I went with a Mercury out board because of Chris's marine.


----------



## Kyle 1974 (May 10, 2006)

what does one gain with a liner in a bay boat?


----------



## Titan22fisher (Jun 19, 2007)

Kyle 1974 said:


> what does one gain with a liner in a bay boat?


I think more cleaning??

As for the SCB being able to run a lower hp motor because of its efficient design would be incorrect. For a tunnel or mod tunnel you have to pack air under the hull to lift it which isn't going to happen until your flying, thats when it's efficient and fun!


----------



## shooks (May 12, 2010)

Kyle 1974 said:


> what does one gain with a liner in a bay boat?


Nothing more than a nice boat.


----------



## shooks (May 12, 2010)

Kyle 1974
I have a table at the CCA banquet in New Braunfels TX. I would like to have you as my guest. If you can make it let me know.


----------



## blackmagic (May 13, 2011)

you will be half way down in the throttle in an xtreme and be scared lol


----------



## [email protected] (Jun 25, 2005)

Titan22fisher said:


> I think more cleaning??
> 
> As for the SCB being able to run a lower hp motor because of its efficient design would be incorrect. For a tunnel or mod tunnel you have to pack air under the hull to lift it which isn't going to happen until your flying, thats when it's efficient and fun!


Not really a correct statement. With a 175 Mercury Pro XS on our SCB Stingray we can get mid 60's.
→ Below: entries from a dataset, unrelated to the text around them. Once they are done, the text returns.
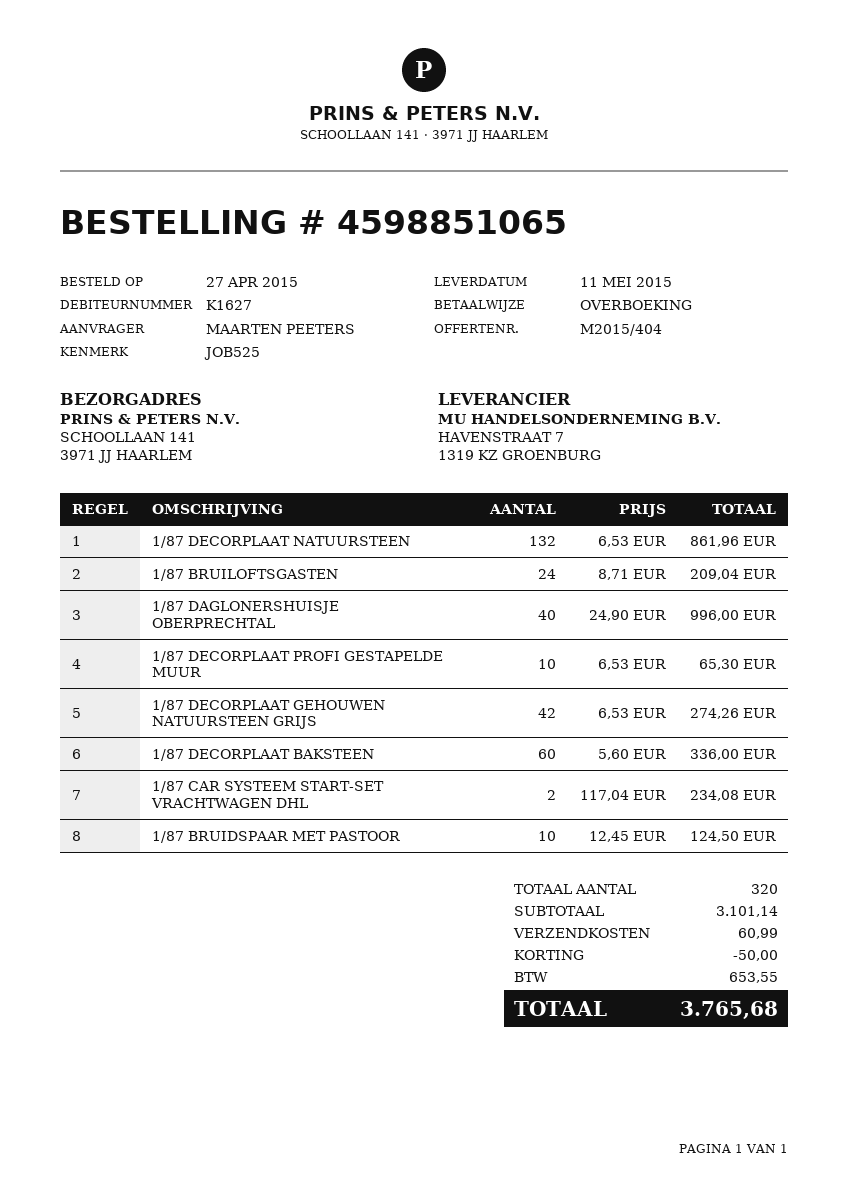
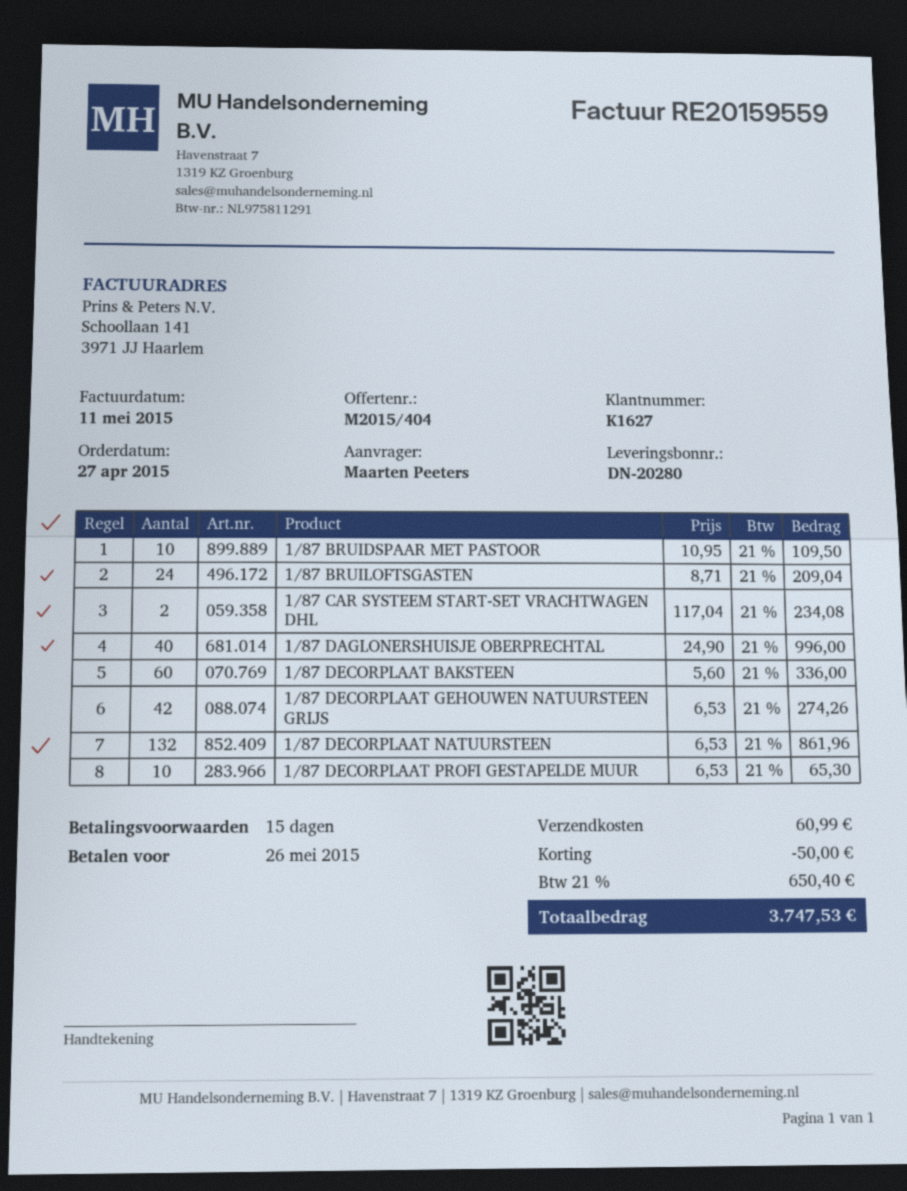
1/87 BRUIDSPAAR MET PASTOOR: 10 x 12.45 = 124.50 -> 10 x 10.95 = 109.50
tax: 653.55 -> 650.40
total: 3765.68 -> 3747.53

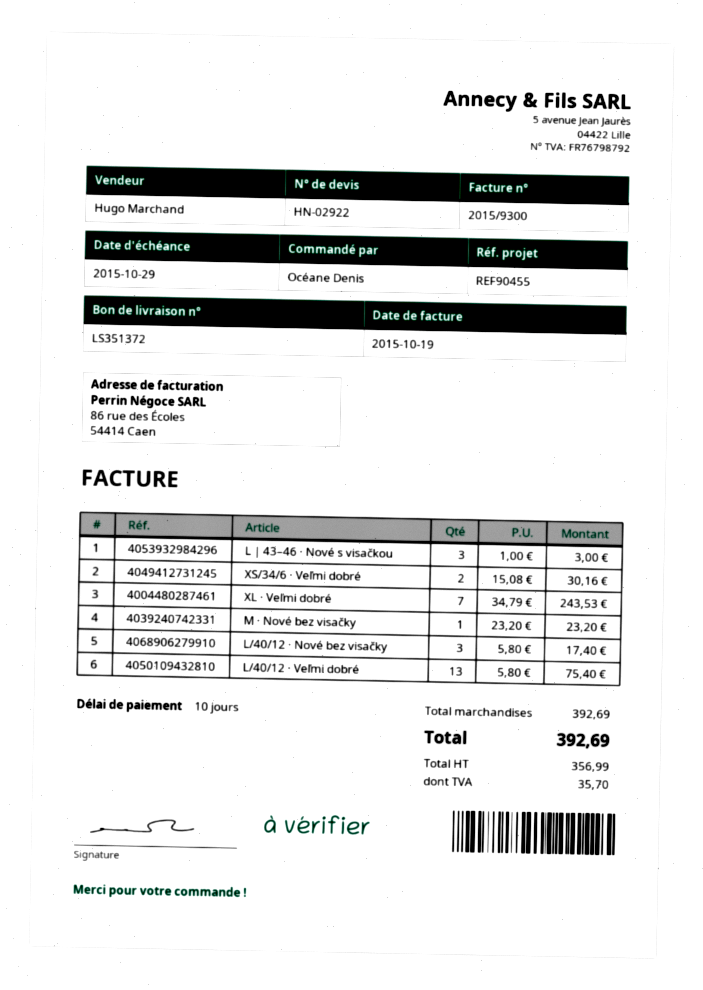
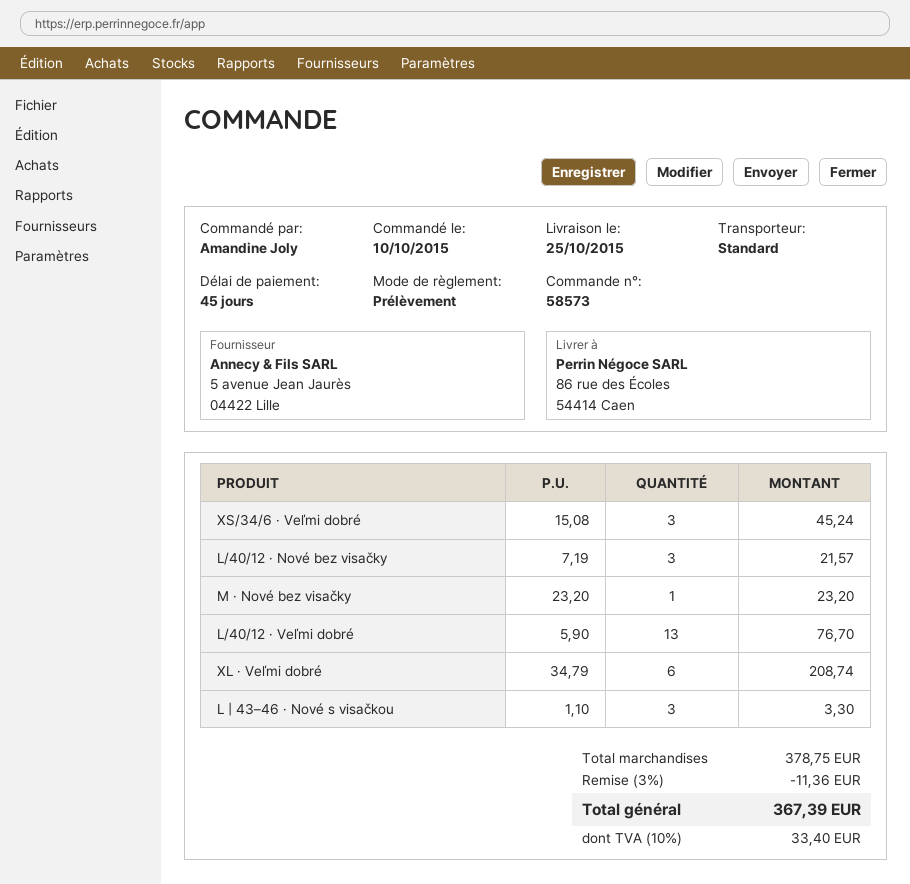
payment terms: 10 days -> 45 days
ordered by: Océane Denis -> Amandine Joly
L | 43–46 · Nové s visačkou: 3 x 1.00 = 3.00 -> 3 x 1.10 = 3.30
XS/34/6 · Veľmi dobré: 2 x 15.08 = 30.16 -> 3 x 15.08 = 45.24
XL · Veľmi dobré: 7 x 34.79 = 243.53 -> 6 x 34.79 = 208.74
L/40/12 · Nové bez visačky: 3 x 5.80 = 17.40 -> 3 x 7.19 = 21.57
L/40/12 · Veľmi dobré: 13 x 5.80 = 75.40 -> 13 x 5.90 = 76.70
subtotal: 392.69 -> 378.75
discount: none -> 3% = 11.36
tax: 35.70 -> 33.40
total: 392.69 -> 367.39

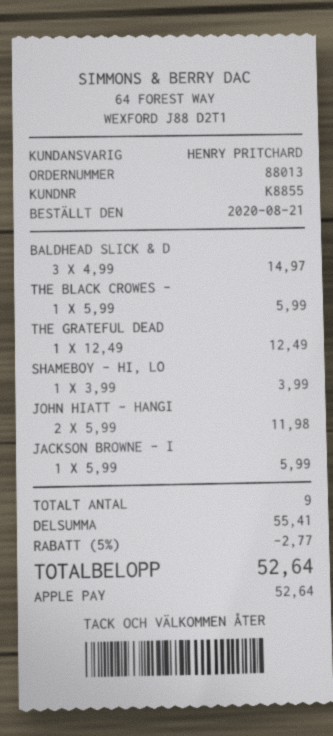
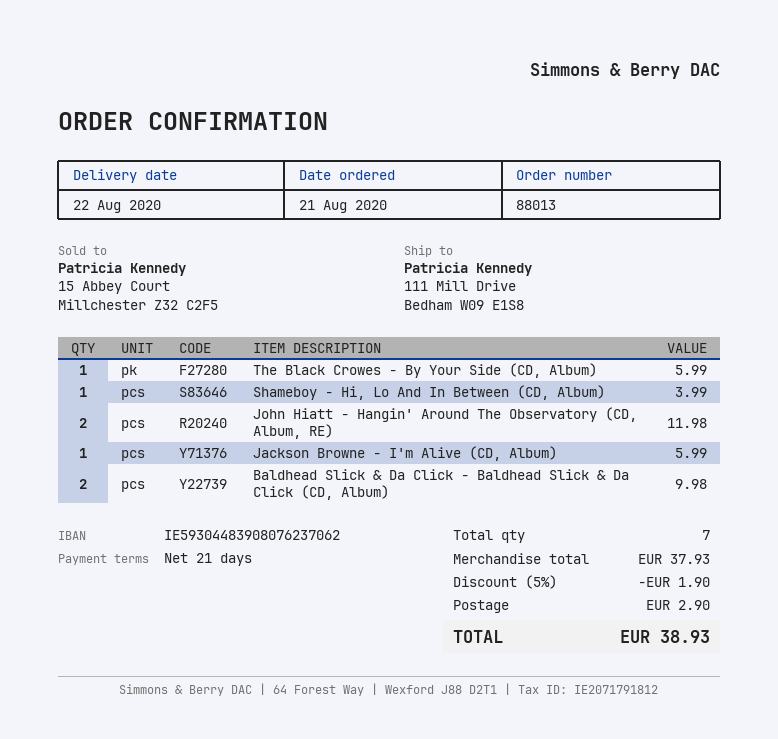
BALDHEAD SLICK & D: 3 for 14.97 -> 2 for 9.98
THE GRATEFUL DEAD: 1 for 12.49 -> none
total quantity: 9 -> 7
subtotal: 55.41 -> 37.93
discount: 5% = 2.77 -> 5% = 1.90
shipping: none -> 2.90
total: 52.64 -> 38.93

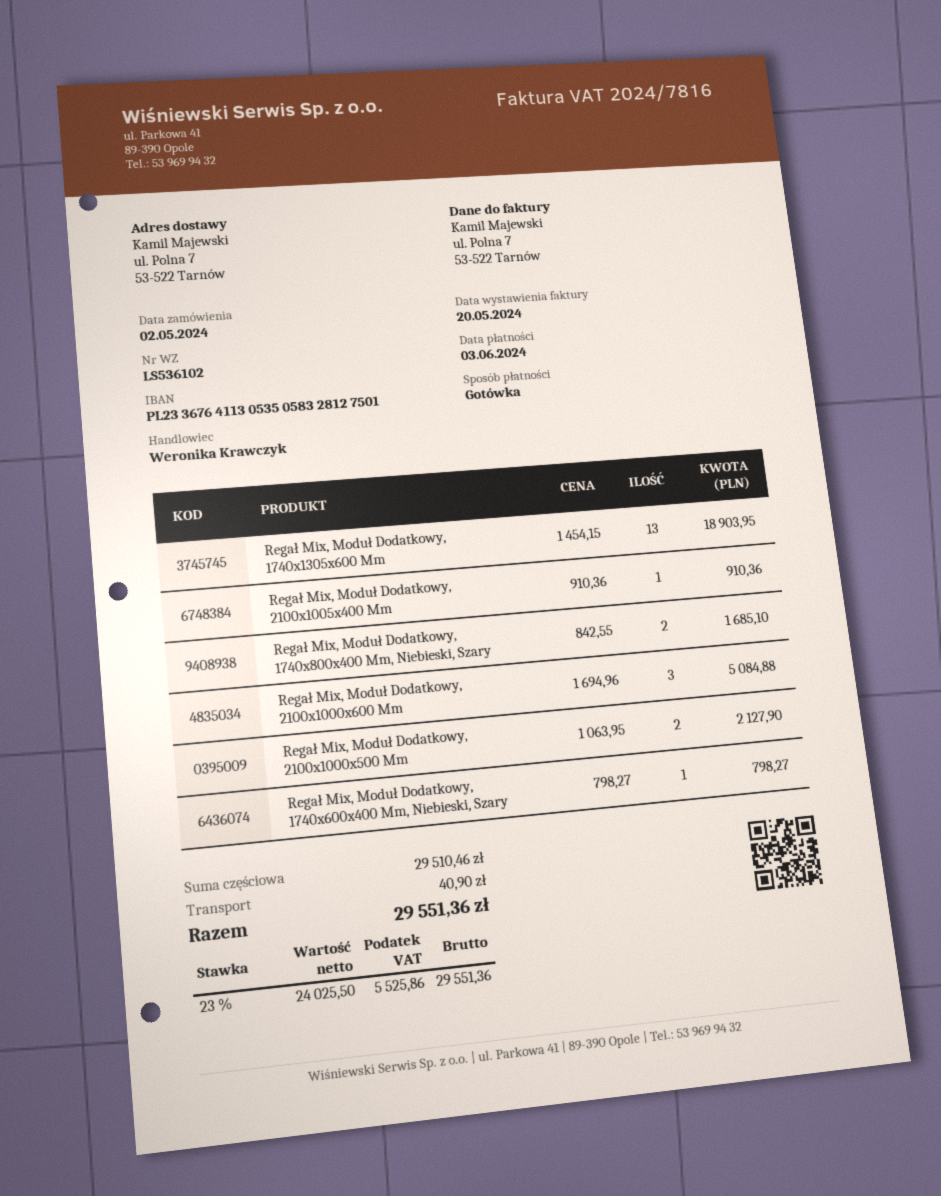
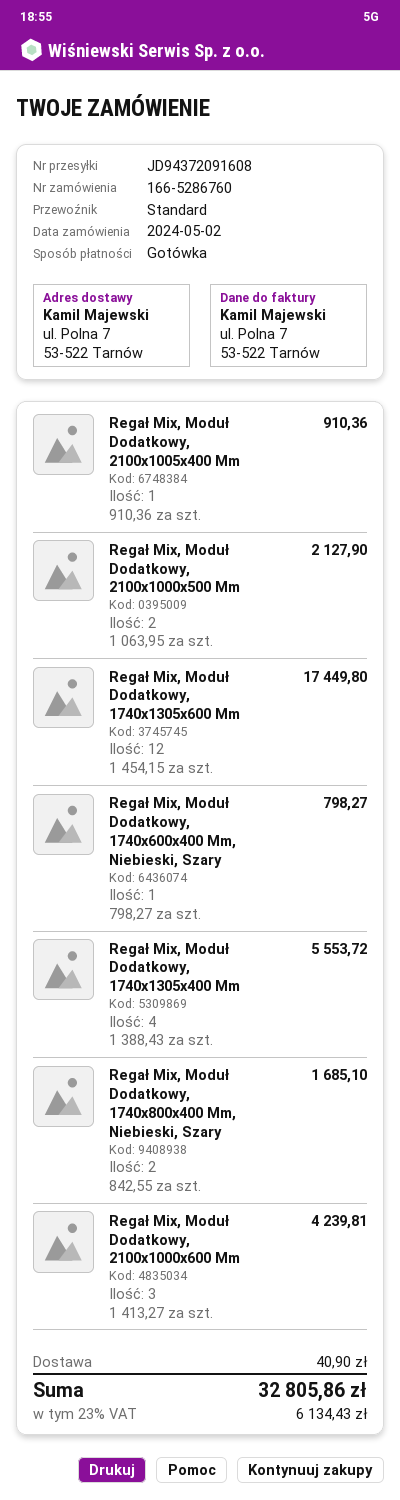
Regał Mix, Moduł Dodatkowy, 1740x1305x600 Mm: 13 x 1454.15 = 18903.95 -> 12 x 1454.15 = 17449.80
Regał Mix, Moduł Dodatkowy, 2100x1000x600 Mm: 3 x 1694.96 = 5084.88 -> 3 x 1413.27 = 4239.81
Regał Mix, Moduł Dodatkowy, 1740x1305x400 Mm: none -> 4 x 1388.43 = 5553.72
tax: 23% = 5525.86 -> 23% = 6134.43
total: 29551.36 -> 32805.86

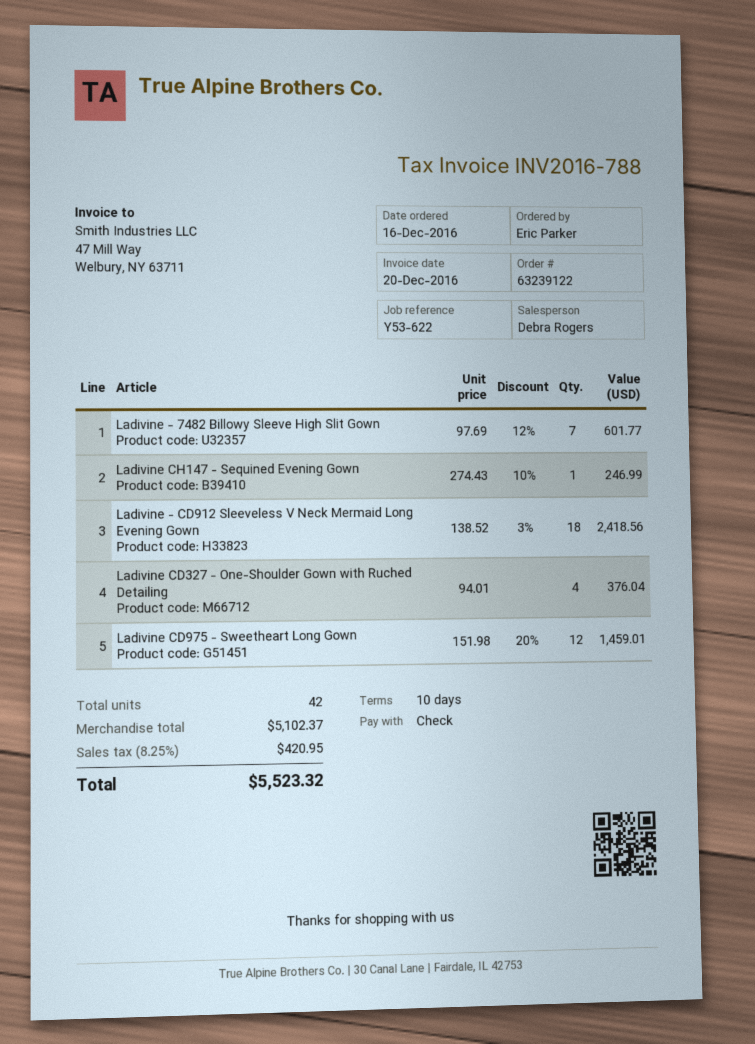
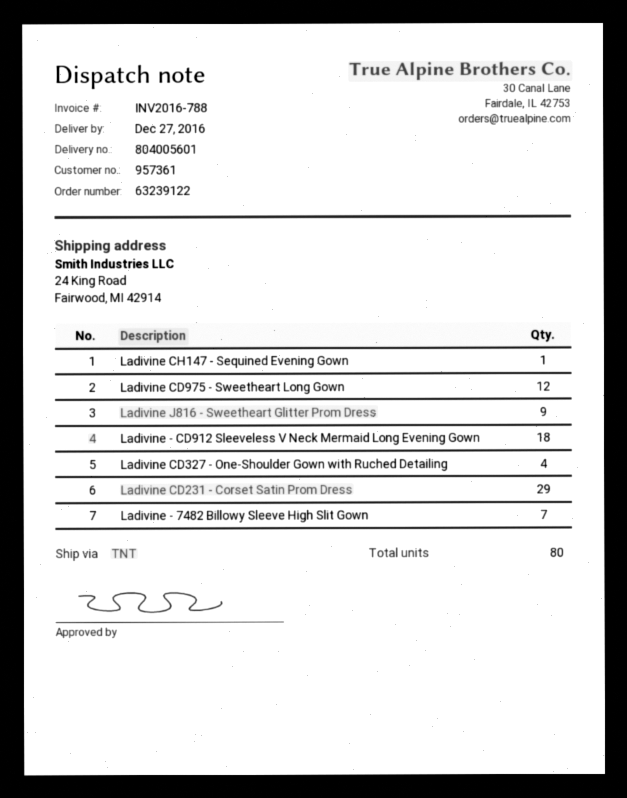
Ladivine J816 - Sweetheart Glitter Prom Dress: none -> 9
Ladivine CD231 - Corset Satin Prom Dress: none -> 29
total quantity: 42 -> 80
Not too many 23 foot boats can get those speeds with 175 horsepower. That's enough speed to pack enough air to get the comfortable and efficient ride.


----------



## ESCB Factory (Apr 30, 2006)

We start getting effective air pack around 50 mph of air velocity through the tunnels (not water speed). So running into a 10mph headwind, around 40mph.


----------



## Biloxi24yf (Apr 21, 2011)

I have had one yellowfin 24 bay and have another one being built right now due in about 60 days. They are built to the best standards out there. They do draw a little over a foot and take a good bit more to get up but with the stepped bottom they get really good mpg . The next choice on my list was the scb topcat they are one fine rig


----------



## RedXCross (Aug 7, 2005)

Not if you know how to drive them.



blackmagic said:


> you will be half way down in the throttle in an xtreme and be scared lol


----------



## Titan22fisher (Jun 19, 2007)

[email protected] said:


> Not really a correct statement. With a 175 Mercury Pro XS on our SCB Stingray we can get mid 60's. Not too many 23 foot boats can get those speeds with 175 horsepower. That's enough speed to pack enough air to get the comfortable and efficient ride.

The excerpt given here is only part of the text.